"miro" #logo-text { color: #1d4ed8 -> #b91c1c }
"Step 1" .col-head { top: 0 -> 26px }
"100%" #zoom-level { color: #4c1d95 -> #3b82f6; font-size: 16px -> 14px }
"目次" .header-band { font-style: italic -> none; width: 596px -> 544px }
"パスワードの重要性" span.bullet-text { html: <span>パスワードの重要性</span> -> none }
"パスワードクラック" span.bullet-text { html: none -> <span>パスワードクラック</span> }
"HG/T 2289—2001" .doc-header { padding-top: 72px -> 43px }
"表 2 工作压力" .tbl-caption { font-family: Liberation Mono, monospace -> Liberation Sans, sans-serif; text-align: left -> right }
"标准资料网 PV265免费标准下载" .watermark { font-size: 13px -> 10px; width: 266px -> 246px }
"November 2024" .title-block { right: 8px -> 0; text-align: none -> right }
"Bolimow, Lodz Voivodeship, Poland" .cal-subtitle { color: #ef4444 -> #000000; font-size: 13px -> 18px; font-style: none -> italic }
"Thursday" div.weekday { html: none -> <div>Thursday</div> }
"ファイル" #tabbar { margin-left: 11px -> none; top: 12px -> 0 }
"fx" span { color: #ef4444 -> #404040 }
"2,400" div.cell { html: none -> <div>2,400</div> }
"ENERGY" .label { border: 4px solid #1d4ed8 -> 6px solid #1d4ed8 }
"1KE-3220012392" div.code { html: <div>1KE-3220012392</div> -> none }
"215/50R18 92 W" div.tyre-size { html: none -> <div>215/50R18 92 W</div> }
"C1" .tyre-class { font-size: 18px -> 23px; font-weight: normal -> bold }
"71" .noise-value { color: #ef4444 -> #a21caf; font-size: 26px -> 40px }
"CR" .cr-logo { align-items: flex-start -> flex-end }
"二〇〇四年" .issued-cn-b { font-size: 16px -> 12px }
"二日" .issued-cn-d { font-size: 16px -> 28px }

= = =

Where the listing above reaches the line that contains "#ef4444 -> #404040", start retyping, and finish with the line that contains "#ef4444 -> #a21caf;"; reproduce those lines exactly and no others.

**Response to this exercise**:
"fx" span { color: #ef4444 -> #404040 }
"2,400" div.cell { html: none -> <div>2,400</div> }
"ENERGY" .label { border: 4px solid #1d4ed8 -> 6px solid #1d4ed8 }
"1KE-3220012392" div.code { html: <div>1KE-3220012392</div> -> none }
"215/50R18 92 W" div.tyre-size { html: none -> <div>215/50R18 92 W</div> }
"C1" .tyre-class { font-size: 18px -> 23px; font-weight: normal -> bold }
"71" .noise-value { color: #ef4444 -> #a21caf; font-size: 26px -> 40px }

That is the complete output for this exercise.